À compter du 1er août 2022 et jusqu’au 31 mars 2023, le Premier ministre peut, par décret pris sur le rapport du ministre chargé de la santé, dans l’intérêt de la santé publique et aux seules fins de lutter contre la propagation de l’épidémie de covid‑19, imposer aux personnes âgées d’au moins douze ans souhaitant se déplacer à destination ou en provenance du territoire hexagonal, de la Corse ou de l’une des collectivités mentionnées à l’article 72‑3 de la Constitution, ainsi qu’aux personnels intervenant dans les services de transport concernés, de présenter le résultat d’un examen de dépistage virologique ne concluant pas à une contamination par la covid‑19, un justificatif de statut vaccinal concernant la covid‑19 ou un certificat de rétablissement à la suite d’une contamination par la covid‑19.

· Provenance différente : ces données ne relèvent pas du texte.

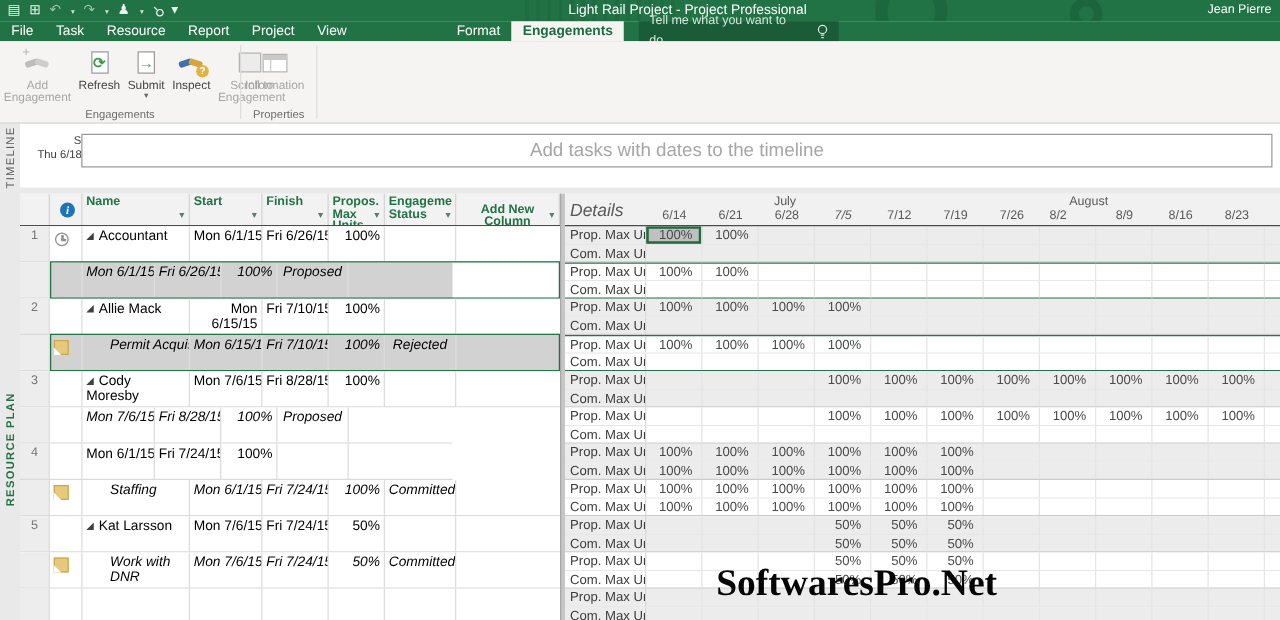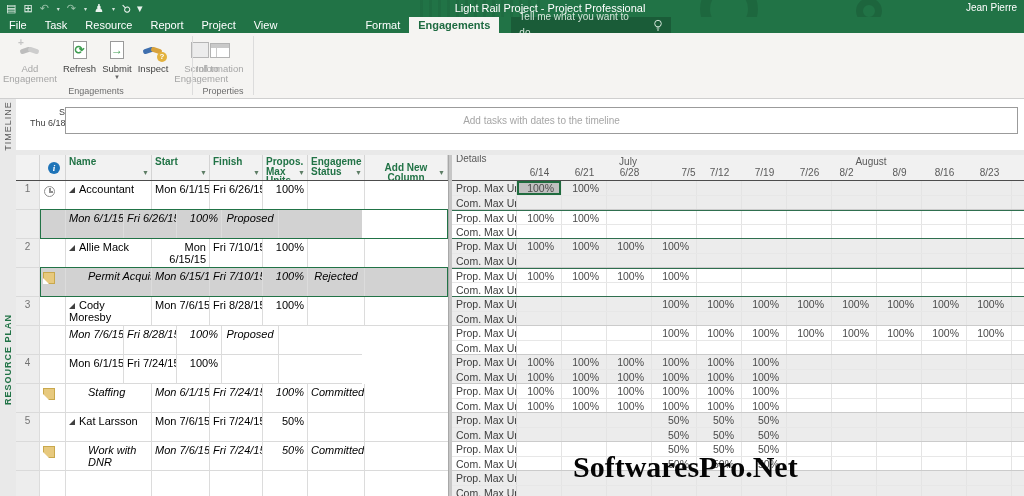--- a/index.html
+++ b/index.html
@@ -70,7 +70,7 @@
   .tl-start { position:absolute; left:2px; top:8px; width:60px; text-align:right; font-size:9px; color:#3f3f3f; line-height:11px; }
   .tl-bar { position:absolute; left:49px; top:8px; width:953px; height:27px; border:1px solid #9b9b9b; background:#fff;
             display:flex; align-items:center; justify-content:center; }
-  .tl-bar .ph { color:#a6a6a6; font-size:10px; }
+  .tl-bar .ph { color:#a6a6a6; font-size:15px; }
 
   
   .rp-strip { position:absolute; left:0; top:155px; width:16px; height:341px; background:#e9e9e9; }

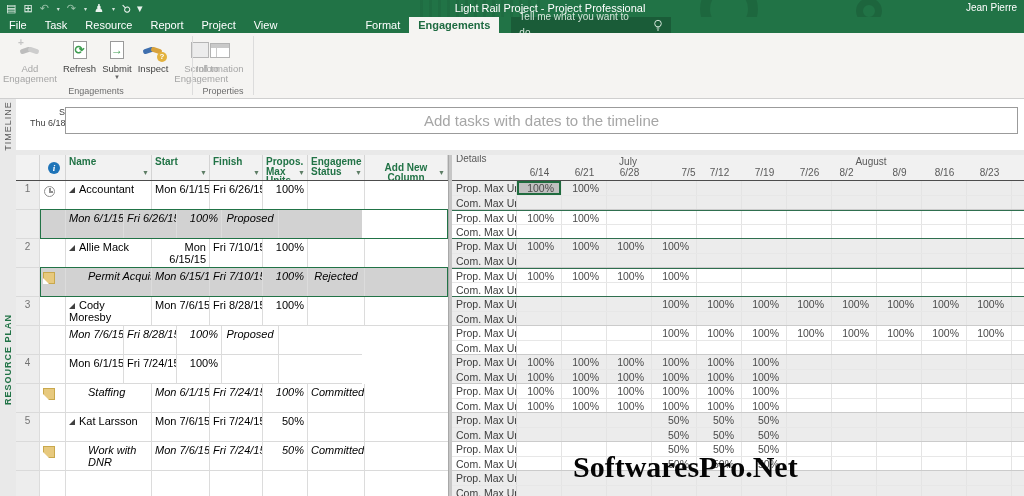--- a/index.html
+++ b/index.html
@@ -116,7 +116,7 @@
   
   .details { position:absolute; left:452px; top:155px; width:572px; height:341px; background:#fff; overflow:hidden; }
   .dhead { position:relative; height:26px; background:#f1f1f1; border-bottom:1px solid #4c4c4c; }
-  .dhead .dlabel { position:absolute; left:4px; bottom:16px; font-size:10px; color:#595959; }
+  .dhead .dlabel { position:absolute; left:4px; bottom:4px; font-size:14px; color:#595959;font-style:italic; }
   .dhead .month { position:absolute; top:1px; transform:translateX(-50%); font-size:10px; color:#595959; }
   .dhead .date { position:absolute; bottom:2px; text-align:center; font-size:10px; color:#595959; }
   .pair { }

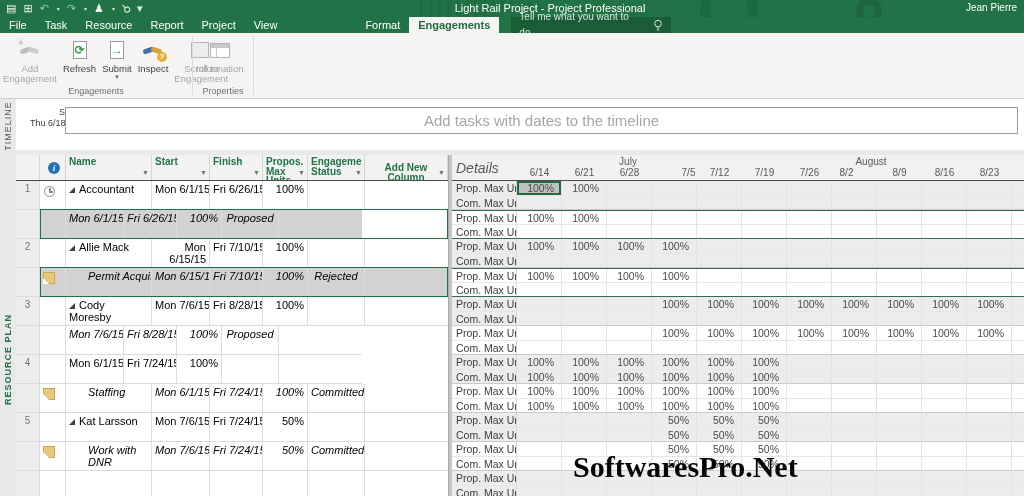--- a/index.html
+++ b/index.html
@@ -435,7 +435,7 @@
       <span class="date" style="left: 65px; width: 45px;">6/14</span>
       <span class="date" style="left: 110px; width: 45px;">6/21</span>
       <span class="date" style="left: 155px; width: 45px; text-align: center;">6/28</span>
-      <span class="date" style="left: 214px; width: 45px;">7/5</span>
+      <span class="date" style="left: 200px; width: 45px; font-style: italic;">7/5</span>
       <span class="date" style="left: 245px; width: 45px;">7/12</span>
       <span class="date" style="left: 290px; width: 45px;">7/19</span>
       <span class="date" style="left: 335px; width: 45px;">7/26</span>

Les mesures prises en application de l’alinéa précédent sont soumises aux règles et sanctions prévues, en vertu des dispositions des B à J du II, des III à VI et des VIII à X de l’article 1er de la loi n° 2021‑689 du 31 mai 2021 relative à la gestion de la sortie de crise sanitaire et de celles de l’article 4 de cette même loi, pour les mesures mentionnées au 1° du A du II de ce même article 1er, sous réserve des adaptations suivantes :
1° Le décret mentionné au troisième alinéa du J du II de cet article 1er est pris après avis de la Haute Autorité de santé ;
2° Les informations mentionnées au deuxième alinéa du VI de ce même article 1er sont communiquées chaque mois, entre la date de publication de la présente loi et le 31 mars 2023, sous la forme d’un rapport du Gouvernement au Parlement.